The data below contains pictures, which are to be skipped; the lines starting at the line with "border: 3px solid" and ending at the line with "настоящее время в" are to be output exactly, both ends included.

**MATERIAL PROVIDED:**
==================================================

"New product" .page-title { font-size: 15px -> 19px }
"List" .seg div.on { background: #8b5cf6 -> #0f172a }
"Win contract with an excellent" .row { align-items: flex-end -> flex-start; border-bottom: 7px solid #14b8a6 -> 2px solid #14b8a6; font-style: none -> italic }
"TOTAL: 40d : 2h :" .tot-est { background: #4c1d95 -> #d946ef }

==================================================

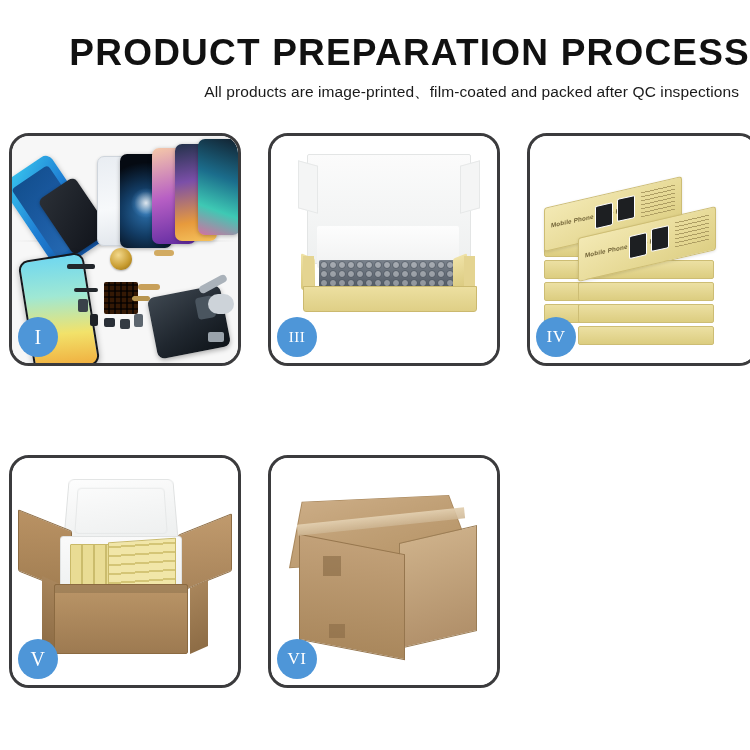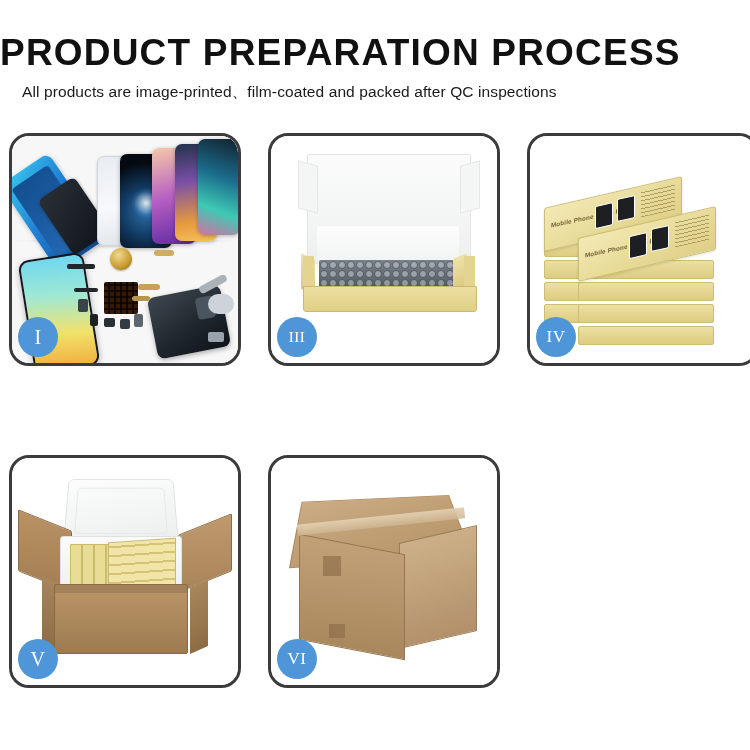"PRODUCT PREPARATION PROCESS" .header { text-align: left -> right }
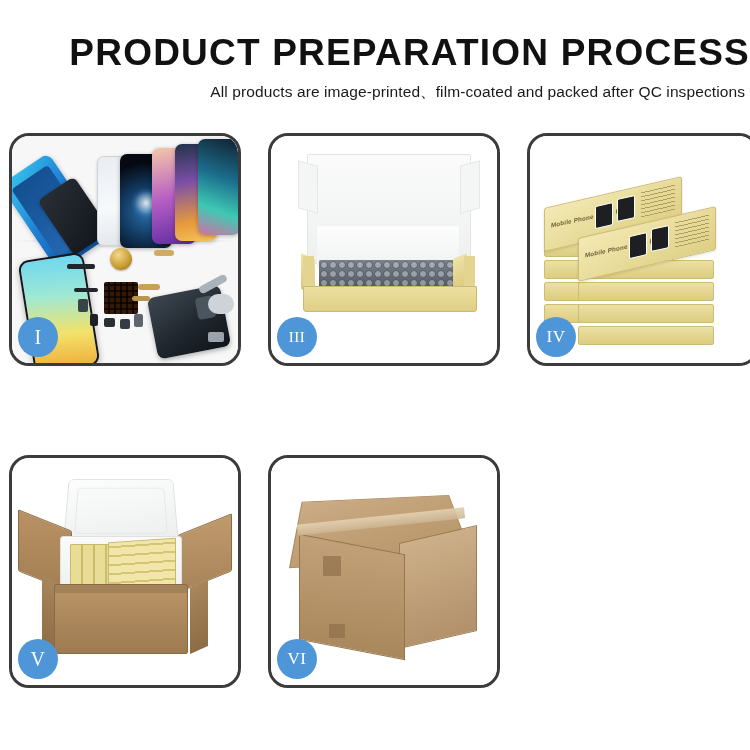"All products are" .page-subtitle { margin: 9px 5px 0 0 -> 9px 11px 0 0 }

==================================================

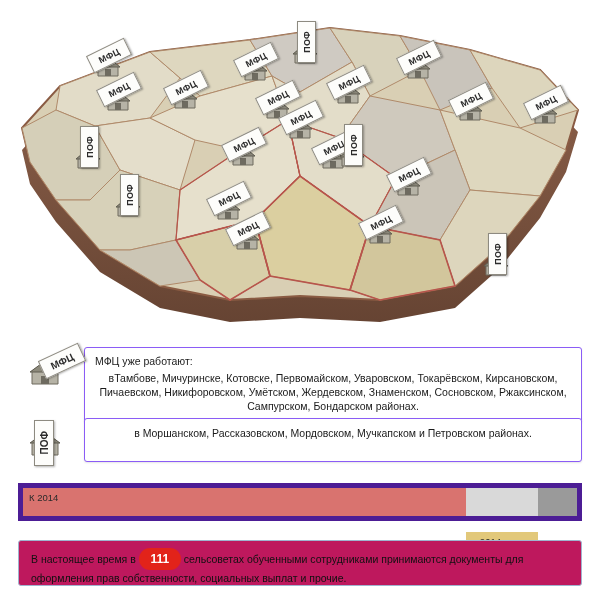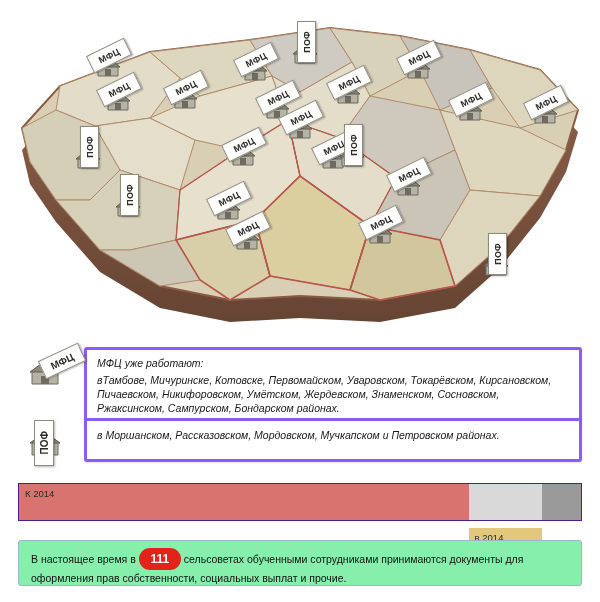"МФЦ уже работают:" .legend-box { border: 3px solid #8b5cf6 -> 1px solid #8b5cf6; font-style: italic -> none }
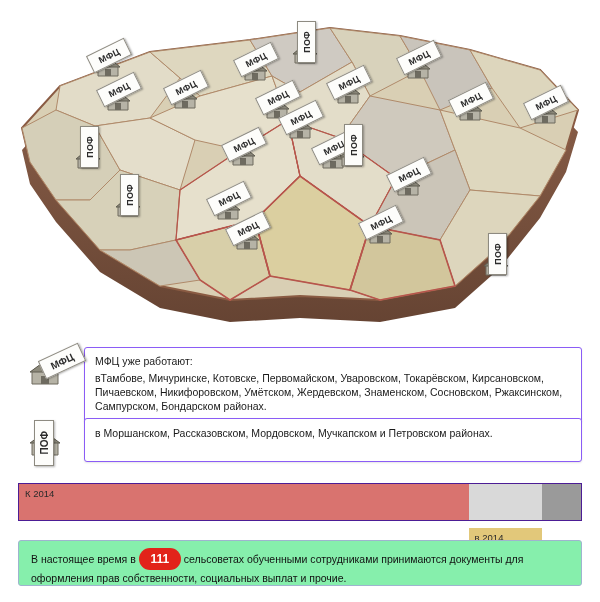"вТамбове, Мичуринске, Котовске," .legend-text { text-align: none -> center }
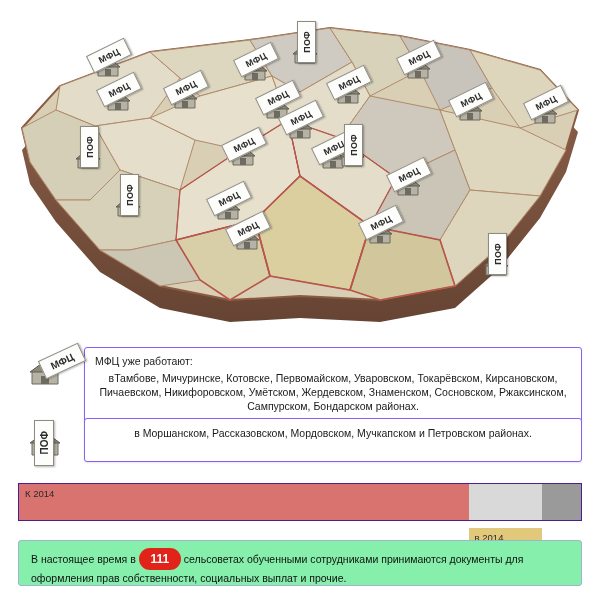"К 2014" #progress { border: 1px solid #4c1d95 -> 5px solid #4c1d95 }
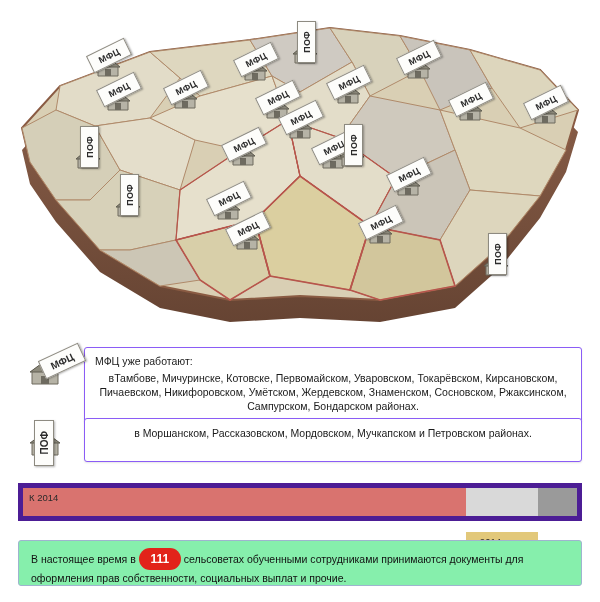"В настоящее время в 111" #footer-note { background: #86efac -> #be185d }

==================================================

**YOUR SOLUTION:**
"МФЦ уже работают:" .legend-box { border: 3px solid #8b5cf6 -> 1px solid #8b5cf6; font-style: italic -> none }
"вТамбове, Мичуринске, Котовске," .legend-text { text-align: none -> center }
"К 2014" #progress { border: 1px solid #4c1d95 -> 5px solid #4c1d95 }
"В настоящее время в 111" #footer-note { background: #86efac -> #be185d }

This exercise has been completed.